[GIVEN DATA — start]

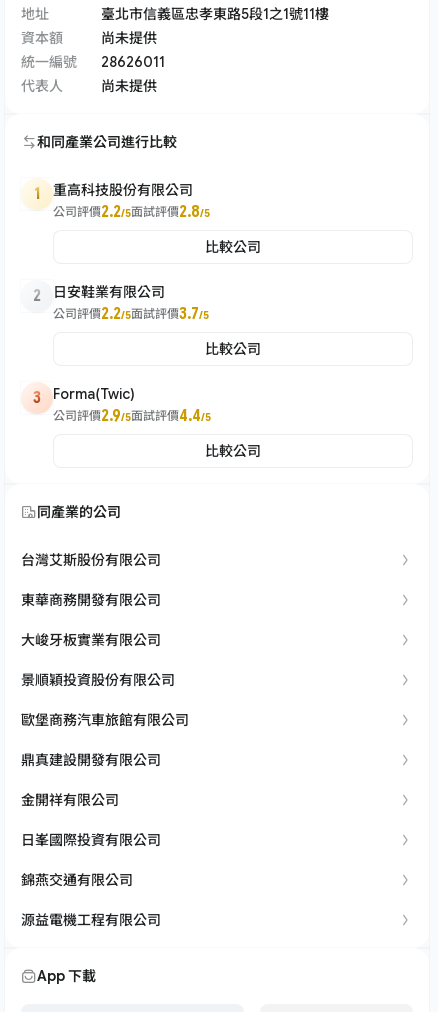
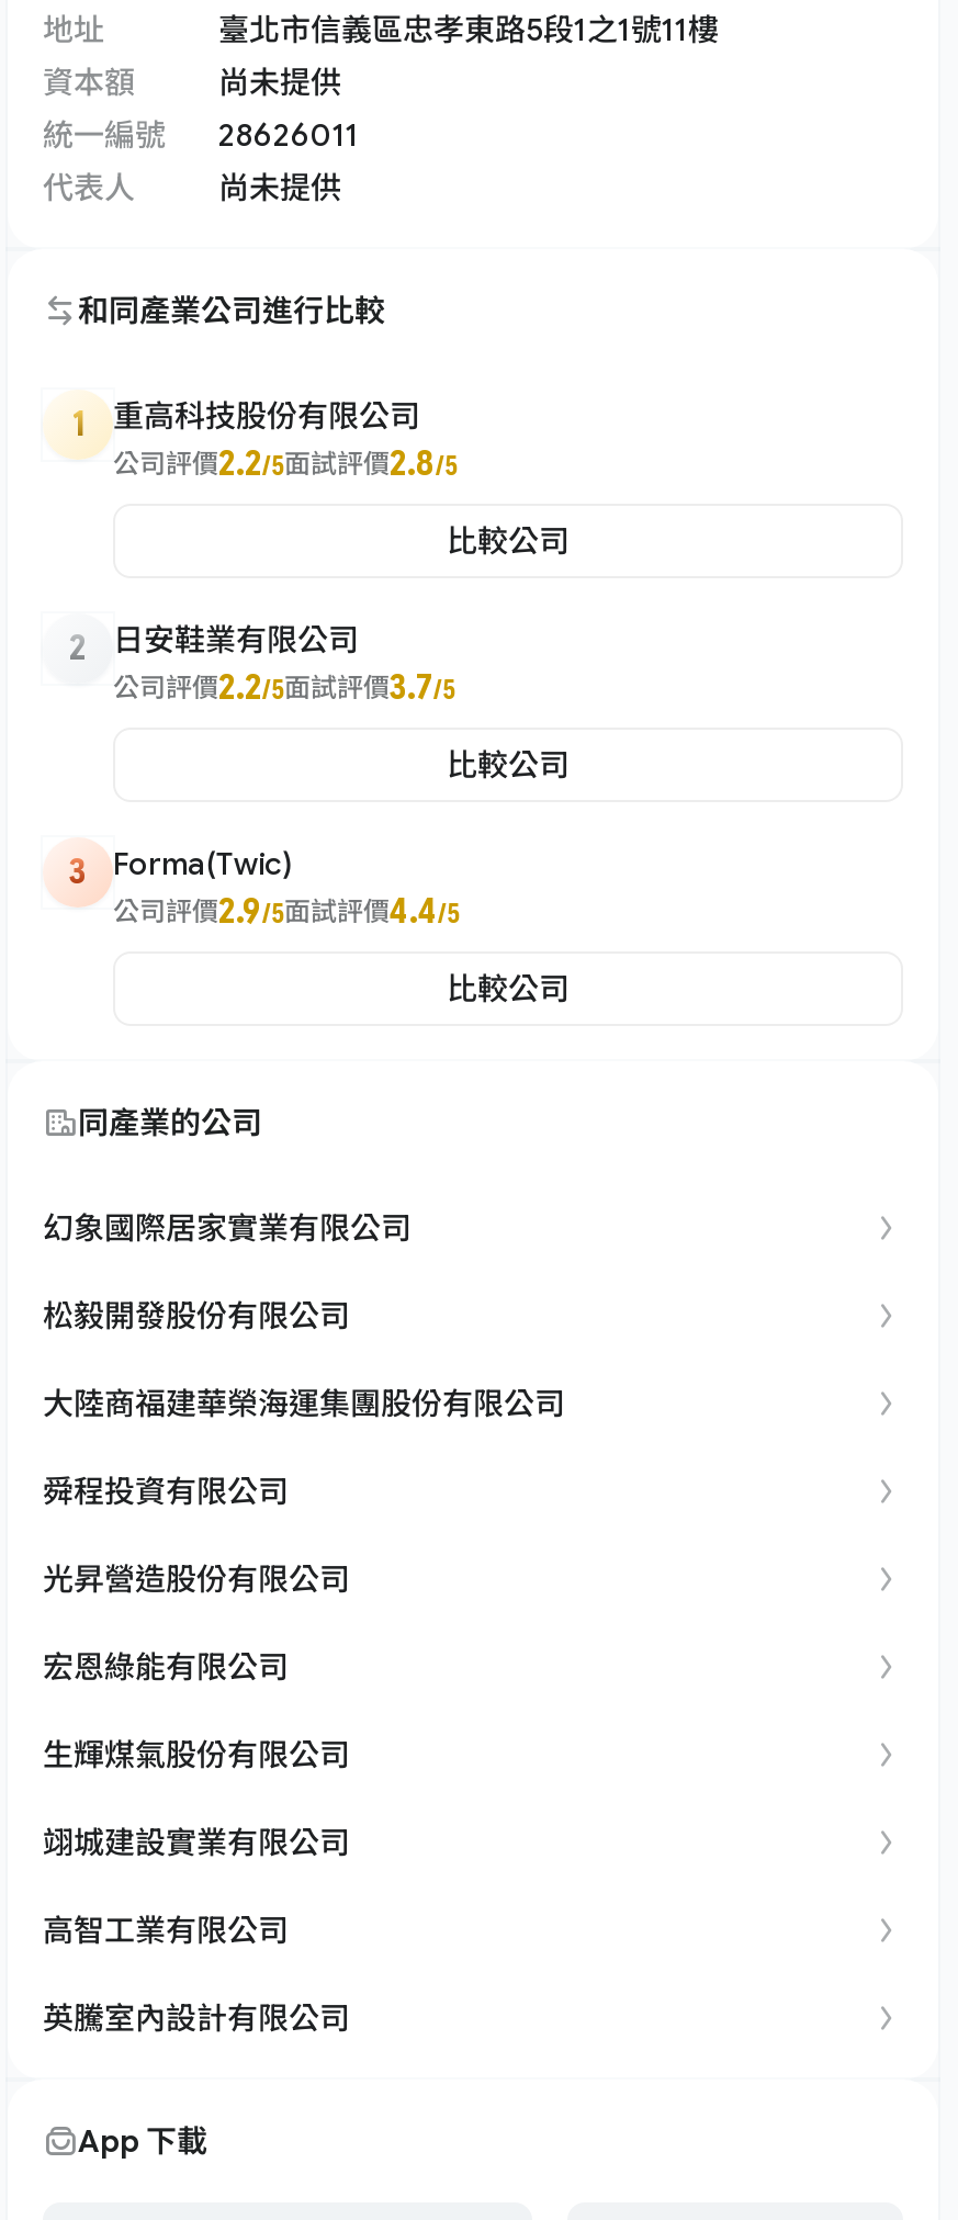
[21,551,161,568] 台灣艾斯股份有限公司 -> [43,1208,412,1246] 幻象國際居家實業有限公司
[21,591,161,608] 東華商務開發有限公司 -> [43,1296,350,1333] 松毅開發股份有限公司
[21,631,161,648] 大峻牙板實業有限公司 -> [43,1384,565,1421] 大陸商福建華榮海運集團股份有限公司
[21,671,175,688] 景順穎投資股份有限公司 -> [43,1472,289,1509] 舜程投資有限公司
[21,711,189,728] 歐堡商務汽車旅館有限公司 -> [43,1559,350,1597] 光昇營造股份有限公司
[21,751,161,768] 鼎真建設開發有限公司 -> [43,1647,289,1684] 宏恩綠能有限公司
[21,791,119,808] 金開祥有限公司 -> [43,1735,350,1772] 生輝煤氣股份有限公司
[21,831,161,848] 日峯國際投資有限公司 -> [43,1823,350,1860] 翊城建設實業有限公司
[21,871,133,888] 錦燕交通有限公司 -> [43,1911,289,1948] 高智工業有限公司
[21,911,161,928] 源益電機工程有限公司 -> [43,1998,350,2036] 英騰室內設計有限公司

[GIVEN DATA — finish]

Retype, exactly as written, each line from the one containing "[21,591,161,608] 東華商務開發有限公司 ->" through the last line of the listing above, and leave out all other lines.

**RESPONSE BOX:**
[21,591,161,608] 東華商務開發有限公司 -> [43,1296,350,1333] 松毅開發股份有限公司
[21,631,161,648] 大峻牙板實業有限公司 -> [43,1384,565,1421] 大陸商福建華榮海運集團股份有限公司
[21,671,175,688] 景順穎投資股份有限公司 -> [43,1472,289,1509] 舜程投資有限公司
[21,711,189,728] 歐堡商務汽車旅館有限公司 -> [43,1559,350,1597] 光昇營造股份有限公司
[21,751,161,768] 鼎真建設開發有限公司 -> [43,1647,289,1684] 宏恩綠能有限公司
[21,791,119,808] 金開祥有限公司 -> [43,1735,350,1772] 生輝煤氣股份有限公司
[21,831,161,848] 日峯國際投資有限公司 -> [43,1823,350,1860] 翊城建設實業有限公司
[21,871,133,888] 錦燕交通有限公司 -> [43,1911,289,1948] 高智工業有限公司
[21,911,161,928] 源益電機工程有限公司 -> [43,1998,350,2036] 英騰室內設計有限公司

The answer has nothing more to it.